> _Provided data_:
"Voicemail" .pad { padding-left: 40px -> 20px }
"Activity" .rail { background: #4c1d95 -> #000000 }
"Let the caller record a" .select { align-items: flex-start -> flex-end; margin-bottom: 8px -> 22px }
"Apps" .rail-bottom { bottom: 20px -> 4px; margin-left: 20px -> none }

...

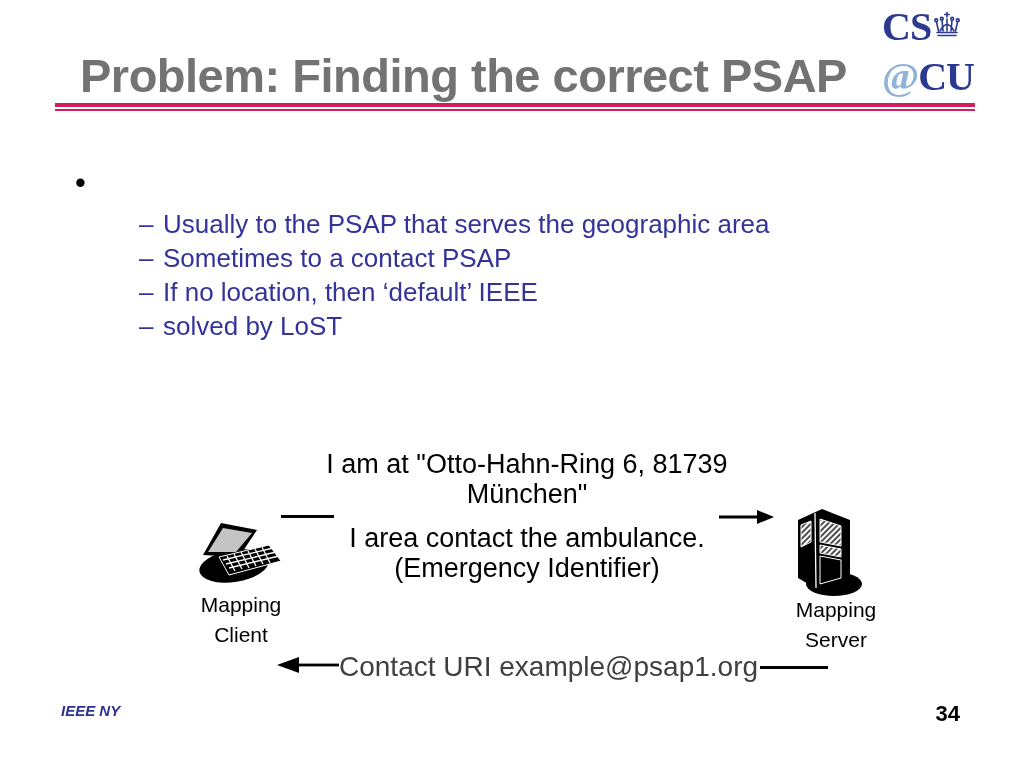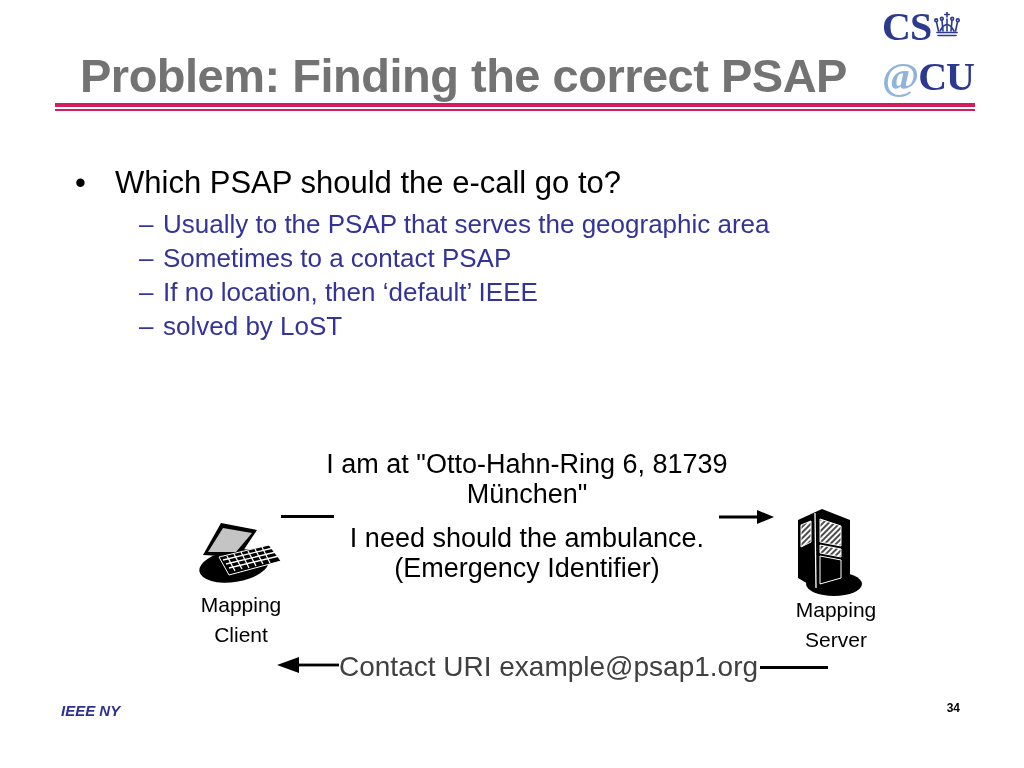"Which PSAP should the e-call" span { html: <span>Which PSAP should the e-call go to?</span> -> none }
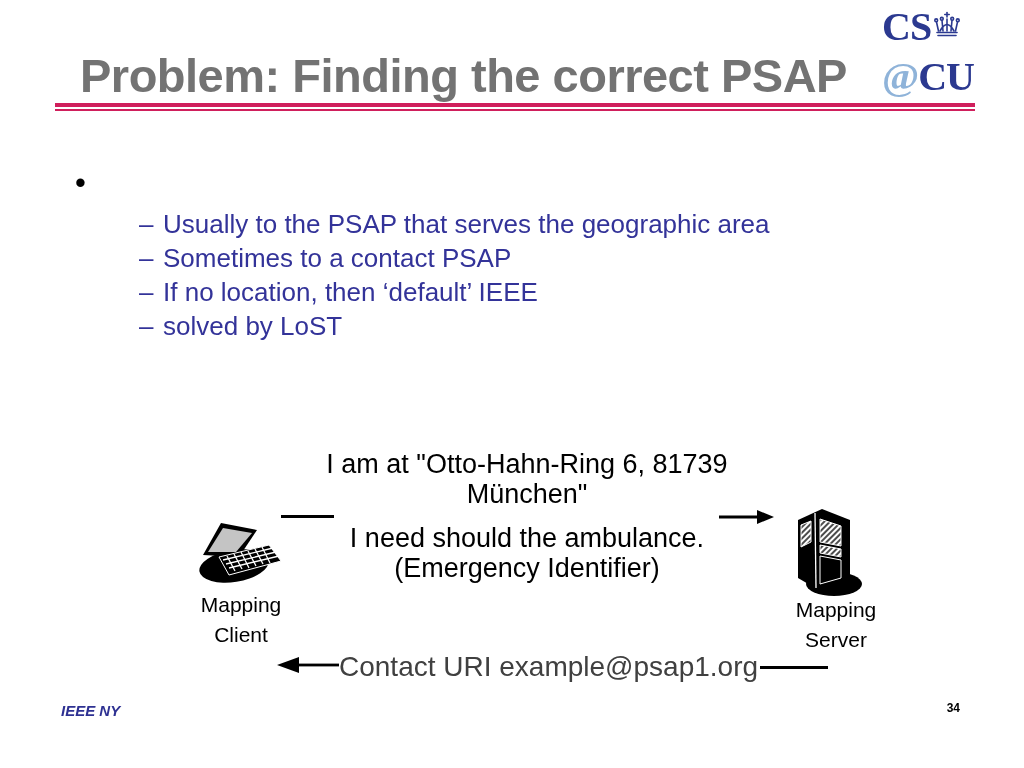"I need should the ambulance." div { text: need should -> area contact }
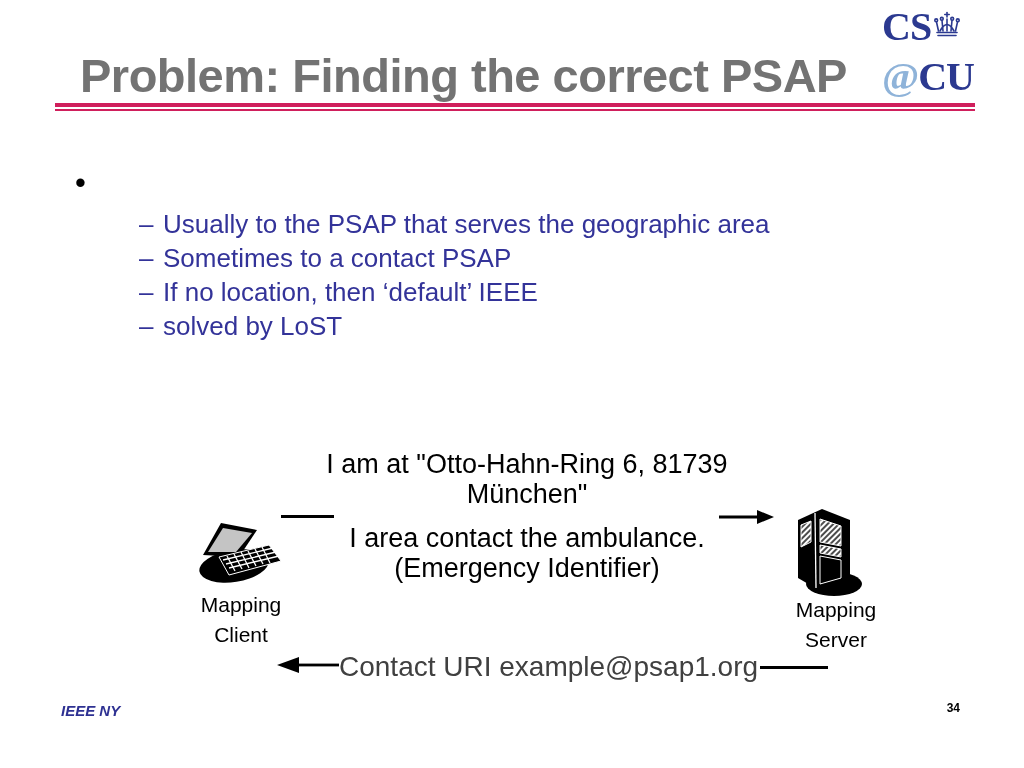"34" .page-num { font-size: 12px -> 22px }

> _Try it_: An exact transcription is needed of the lines from the one with "need should the" to the one with "font-size: 12px ->" above, both ends included, with pictures left out.

> _Your response_:
"I need should the ambulance." div { text: need should -> area contact }
"34" .page-num { font-size: 12px -> 22px }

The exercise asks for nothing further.